On February 14, Kulkarni will perform at his 1000th concert, this time at Nandakishor Cultural Academy, Nigdi in the PCMC area.
As a child, growing up in Pune’s Prabhat Nagar, Sameep Kulkarni would stay at home and practise the sitar while his friends played cricket outside in the evenings. His father had taken him to a concert by Ustad Vilayat Khan in the city and Kulkarni had left the hall with a dream of becoming a sitar player. He had been enrolled for tabla lessons since he was three and, now, he added Ustad Usman Khan’s sitar classes to his daily schedule.
A year later, the Ustad presented Kulkarni on the stage for the first time and accompanied him on the tabla. The applause did not matter to the child who was being trained in being humble as a musician. On February 14, Kulkarni will perform at his 1000th concert, this time at Nandakishor Cultural Academy, Nigdi in the PCMC area. He has, before the pandemic restricted travel, performed in Europe and Japan, among others, as well as India, such as before 55,000 people in Ahmednagar.
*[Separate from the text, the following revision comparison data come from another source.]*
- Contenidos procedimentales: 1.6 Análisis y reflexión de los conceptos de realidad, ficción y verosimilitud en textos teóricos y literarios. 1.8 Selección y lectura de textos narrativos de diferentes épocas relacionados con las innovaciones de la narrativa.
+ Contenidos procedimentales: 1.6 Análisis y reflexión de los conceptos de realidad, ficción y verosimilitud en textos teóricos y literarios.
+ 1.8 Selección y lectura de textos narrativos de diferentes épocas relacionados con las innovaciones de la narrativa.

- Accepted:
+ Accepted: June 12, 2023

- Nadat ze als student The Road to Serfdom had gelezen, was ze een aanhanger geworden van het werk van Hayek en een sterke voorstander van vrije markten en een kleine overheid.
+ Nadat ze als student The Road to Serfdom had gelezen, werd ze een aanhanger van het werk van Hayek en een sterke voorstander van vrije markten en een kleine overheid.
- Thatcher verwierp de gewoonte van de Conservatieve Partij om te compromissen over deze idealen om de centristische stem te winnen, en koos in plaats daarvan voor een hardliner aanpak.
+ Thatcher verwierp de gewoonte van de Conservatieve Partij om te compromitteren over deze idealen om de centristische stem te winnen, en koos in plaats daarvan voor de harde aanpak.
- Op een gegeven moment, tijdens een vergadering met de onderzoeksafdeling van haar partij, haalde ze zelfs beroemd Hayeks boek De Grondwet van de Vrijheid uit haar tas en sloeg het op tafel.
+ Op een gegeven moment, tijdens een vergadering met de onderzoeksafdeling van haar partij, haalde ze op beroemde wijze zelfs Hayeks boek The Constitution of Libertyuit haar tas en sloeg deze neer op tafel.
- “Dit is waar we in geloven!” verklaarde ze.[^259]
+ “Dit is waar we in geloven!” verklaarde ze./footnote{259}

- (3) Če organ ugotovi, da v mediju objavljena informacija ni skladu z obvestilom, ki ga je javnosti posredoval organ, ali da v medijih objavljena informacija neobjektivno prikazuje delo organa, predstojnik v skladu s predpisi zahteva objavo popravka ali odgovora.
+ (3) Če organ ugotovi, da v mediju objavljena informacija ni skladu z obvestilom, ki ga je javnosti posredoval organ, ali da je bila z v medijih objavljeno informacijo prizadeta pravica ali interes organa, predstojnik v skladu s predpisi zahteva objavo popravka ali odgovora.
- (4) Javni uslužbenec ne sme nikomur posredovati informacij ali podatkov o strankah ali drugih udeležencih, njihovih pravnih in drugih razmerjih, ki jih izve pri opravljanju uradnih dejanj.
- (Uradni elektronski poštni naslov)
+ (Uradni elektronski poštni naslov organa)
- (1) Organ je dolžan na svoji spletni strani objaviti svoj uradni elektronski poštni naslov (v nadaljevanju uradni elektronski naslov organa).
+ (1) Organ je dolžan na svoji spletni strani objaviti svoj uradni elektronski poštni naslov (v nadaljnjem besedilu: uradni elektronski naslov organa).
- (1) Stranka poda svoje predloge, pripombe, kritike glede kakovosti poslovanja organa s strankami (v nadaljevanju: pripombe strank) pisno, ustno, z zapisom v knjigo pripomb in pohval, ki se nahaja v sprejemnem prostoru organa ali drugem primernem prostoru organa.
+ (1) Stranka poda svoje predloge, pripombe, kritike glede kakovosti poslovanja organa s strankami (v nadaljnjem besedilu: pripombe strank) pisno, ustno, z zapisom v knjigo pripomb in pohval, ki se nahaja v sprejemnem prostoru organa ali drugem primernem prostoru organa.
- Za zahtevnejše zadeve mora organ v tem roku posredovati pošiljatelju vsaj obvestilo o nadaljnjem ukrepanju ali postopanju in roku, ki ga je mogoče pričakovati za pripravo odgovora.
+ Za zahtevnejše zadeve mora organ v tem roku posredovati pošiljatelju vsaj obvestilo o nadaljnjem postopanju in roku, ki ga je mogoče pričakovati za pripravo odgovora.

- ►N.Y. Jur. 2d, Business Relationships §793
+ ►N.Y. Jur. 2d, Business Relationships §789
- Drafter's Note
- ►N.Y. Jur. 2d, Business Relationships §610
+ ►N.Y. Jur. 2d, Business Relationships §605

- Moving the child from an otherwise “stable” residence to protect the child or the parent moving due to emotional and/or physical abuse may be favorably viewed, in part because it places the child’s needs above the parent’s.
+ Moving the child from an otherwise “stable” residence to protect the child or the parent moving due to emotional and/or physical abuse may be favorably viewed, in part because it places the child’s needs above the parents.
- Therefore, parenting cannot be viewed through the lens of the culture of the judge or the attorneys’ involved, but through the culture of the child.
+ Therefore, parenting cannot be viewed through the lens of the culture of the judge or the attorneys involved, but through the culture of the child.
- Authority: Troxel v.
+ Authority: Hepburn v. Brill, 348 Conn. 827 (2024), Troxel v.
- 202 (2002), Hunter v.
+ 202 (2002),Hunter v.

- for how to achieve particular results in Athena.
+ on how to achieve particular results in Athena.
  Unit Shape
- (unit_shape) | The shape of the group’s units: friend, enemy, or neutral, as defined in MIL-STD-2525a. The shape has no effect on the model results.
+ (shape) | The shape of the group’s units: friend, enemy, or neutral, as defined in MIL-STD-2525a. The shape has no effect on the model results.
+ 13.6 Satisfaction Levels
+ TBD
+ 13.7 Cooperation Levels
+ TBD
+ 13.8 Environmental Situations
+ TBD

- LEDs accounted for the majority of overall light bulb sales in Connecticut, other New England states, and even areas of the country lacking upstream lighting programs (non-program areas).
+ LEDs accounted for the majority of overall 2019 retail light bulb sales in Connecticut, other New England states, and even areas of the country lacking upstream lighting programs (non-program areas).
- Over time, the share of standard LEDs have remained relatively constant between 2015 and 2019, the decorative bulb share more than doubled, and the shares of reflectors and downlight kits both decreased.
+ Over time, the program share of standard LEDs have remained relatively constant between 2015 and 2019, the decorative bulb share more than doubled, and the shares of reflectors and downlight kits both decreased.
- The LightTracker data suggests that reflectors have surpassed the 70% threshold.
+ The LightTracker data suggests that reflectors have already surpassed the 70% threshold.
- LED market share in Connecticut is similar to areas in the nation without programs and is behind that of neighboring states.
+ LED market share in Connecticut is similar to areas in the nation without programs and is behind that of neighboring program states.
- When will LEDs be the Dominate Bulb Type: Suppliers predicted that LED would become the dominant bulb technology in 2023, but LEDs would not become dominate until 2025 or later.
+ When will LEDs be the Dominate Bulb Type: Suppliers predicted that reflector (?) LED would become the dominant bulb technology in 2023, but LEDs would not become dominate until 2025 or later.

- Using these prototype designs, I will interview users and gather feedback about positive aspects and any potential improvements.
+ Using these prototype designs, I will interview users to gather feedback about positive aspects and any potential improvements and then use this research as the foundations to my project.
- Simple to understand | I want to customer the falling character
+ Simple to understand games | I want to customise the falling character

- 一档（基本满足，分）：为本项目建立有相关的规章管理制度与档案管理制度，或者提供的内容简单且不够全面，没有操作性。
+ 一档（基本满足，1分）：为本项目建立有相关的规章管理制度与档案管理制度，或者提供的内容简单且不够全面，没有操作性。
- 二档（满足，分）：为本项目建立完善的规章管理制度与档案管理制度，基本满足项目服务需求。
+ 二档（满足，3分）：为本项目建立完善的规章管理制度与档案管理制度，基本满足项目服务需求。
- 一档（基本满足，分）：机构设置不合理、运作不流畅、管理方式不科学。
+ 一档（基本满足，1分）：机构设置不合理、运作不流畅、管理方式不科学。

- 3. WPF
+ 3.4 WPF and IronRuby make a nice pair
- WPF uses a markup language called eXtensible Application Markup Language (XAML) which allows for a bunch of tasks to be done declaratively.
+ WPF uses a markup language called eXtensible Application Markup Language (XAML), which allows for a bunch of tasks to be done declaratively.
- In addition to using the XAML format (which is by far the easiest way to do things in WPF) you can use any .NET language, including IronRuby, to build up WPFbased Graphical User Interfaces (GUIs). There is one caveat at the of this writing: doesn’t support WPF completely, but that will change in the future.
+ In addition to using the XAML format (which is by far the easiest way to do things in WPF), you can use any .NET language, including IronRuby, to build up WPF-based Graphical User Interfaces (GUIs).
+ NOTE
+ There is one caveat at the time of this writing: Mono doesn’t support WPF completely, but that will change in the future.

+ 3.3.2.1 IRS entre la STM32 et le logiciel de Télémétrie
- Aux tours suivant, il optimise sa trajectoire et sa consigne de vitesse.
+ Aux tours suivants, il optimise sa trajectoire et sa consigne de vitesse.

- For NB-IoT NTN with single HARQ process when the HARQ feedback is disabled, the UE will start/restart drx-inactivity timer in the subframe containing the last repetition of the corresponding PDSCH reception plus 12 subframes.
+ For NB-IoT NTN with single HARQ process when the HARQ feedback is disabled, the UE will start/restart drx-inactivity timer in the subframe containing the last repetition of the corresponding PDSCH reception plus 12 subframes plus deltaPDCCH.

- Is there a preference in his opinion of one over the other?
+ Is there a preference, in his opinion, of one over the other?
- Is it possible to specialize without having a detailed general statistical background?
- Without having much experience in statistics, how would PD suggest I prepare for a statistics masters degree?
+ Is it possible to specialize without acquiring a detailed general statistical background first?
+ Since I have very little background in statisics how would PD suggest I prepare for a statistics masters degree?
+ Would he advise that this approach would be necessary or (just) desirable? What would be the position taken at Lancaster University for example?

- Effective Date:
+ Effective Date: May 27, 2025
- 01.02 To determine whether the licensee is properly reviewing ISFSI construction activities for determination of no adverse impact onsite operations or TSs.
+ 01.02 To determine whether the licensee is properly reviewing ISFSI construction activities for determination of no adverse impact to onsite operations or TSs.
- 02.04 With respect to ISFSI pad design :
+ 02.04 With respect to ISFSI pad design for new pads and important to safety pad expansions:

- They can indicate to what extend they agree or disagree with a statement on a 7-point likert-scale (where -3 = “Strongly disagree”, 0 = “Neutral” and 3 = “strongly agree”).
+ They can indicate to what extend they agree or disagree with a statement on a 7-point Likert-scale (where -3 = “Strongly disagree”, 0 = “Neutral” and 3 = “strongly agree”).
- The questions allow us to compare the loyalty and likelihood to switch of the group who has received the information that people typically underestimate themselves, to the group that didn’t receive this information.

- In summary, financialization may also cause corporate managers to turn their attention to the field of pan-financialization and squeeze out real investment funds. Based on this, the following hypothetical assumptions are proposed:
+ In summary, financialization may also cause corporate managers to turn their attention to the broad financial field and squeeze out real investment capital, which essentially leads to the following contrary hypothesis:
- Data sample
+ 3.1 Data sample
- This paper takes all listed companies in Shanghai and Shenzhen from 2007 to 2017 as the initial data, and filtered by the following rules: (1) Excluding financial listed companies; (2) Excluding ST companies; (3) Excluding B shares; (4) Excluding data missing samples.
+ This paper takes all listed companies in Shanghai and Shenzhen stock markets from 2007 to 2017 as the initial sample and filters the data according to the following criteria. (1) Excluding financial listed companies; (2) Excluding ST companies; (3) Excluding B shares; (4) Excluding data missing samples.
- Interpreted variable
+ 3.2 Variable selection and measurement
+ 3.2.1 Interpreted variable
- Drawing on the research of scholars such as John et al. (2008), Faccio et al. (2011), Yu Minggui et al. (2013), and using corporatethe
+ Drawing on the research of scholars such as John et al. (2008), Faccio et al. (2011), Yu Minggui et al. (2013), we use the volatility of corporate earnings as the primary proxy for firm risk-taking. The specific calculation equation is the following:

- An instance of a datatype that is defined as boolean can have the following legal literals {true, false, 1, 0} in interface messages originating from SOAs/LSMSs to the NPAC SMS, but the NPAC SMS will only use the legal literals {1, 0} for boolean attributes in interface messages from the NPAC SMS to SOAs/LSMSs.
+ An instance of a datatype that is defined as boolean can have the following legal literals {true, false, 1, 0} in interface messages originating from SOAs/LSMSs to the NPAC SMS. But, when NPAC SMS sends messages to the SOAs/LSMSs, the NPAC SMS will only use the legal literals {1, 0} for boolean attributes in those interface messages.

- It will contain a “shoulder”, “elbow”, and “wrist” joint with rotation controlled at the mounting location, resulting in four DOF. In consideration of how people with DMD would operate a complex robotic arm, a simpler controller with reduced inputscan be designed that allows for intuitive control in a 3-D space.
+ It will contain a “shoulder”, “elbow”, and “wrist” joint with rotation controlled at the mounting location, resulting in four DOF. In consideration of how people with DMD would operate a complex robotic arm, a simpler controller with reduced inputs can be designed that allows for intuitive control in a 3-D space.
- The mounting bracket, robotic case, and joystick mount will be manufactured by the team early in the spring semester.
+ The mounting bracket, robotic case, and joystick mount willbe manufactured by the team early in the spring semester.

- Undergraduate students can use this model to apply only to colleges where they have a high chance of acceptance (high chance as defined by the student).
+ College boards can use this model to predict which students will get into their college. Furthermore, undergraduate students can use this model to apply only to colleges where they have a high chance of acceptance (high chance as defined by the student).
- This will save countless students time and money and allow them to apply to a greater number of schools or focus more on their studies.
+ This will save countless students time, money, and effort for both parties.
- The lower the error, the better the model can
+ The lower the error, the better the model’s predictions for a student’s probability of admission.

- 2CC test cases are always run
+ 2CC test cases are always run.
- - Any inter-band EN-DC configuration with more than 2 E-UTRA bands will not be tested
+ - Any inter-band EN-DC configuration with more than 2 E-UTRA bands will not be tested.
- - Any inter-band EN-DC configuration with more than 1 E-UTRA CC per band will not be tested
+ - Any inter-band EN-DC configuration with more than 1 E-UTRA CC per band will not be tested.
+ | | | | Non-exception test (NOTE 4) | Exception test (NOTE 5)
“I will be playing Raga Jog, which is a mature and deep night raga that suits the late evening time when I will be on stage. I enjoy playing it. I will also present compositions on the tabla. At the end of the concert, I will perform light melodies such as old and new Hindi songs so that all kinds of audience can enjoy,” says Kulkarni, 38, who will also receive the Pt Padmakar Kulkarni Award from the Prabhat Cultural Foundation.
Kulkarni, who has been taking advanced lessons in sitar from Ustad Shahid Pervez, winner of the Padma Shri in 2012 and the Sangeet Natak Akademi Award in 2006, recalls how difficult it used to be for him, as a child, to get the posture right. “The sitting position is similar to yoga and, unlike most other instruments, a musician has to carry the instrument on their body. Sometimes, my back used to hurt because the sitar is a big instrument and I was a child. I did a lot of yoga to overcome this and persevered,” says Kulkarni, who initially began playing with a baby sitar. He adds that, over the years, playing the sitar has helped him develop a good concentration “which helped in studies”. “Indian classical music is about tradition and I stuck to my roots,” he adds.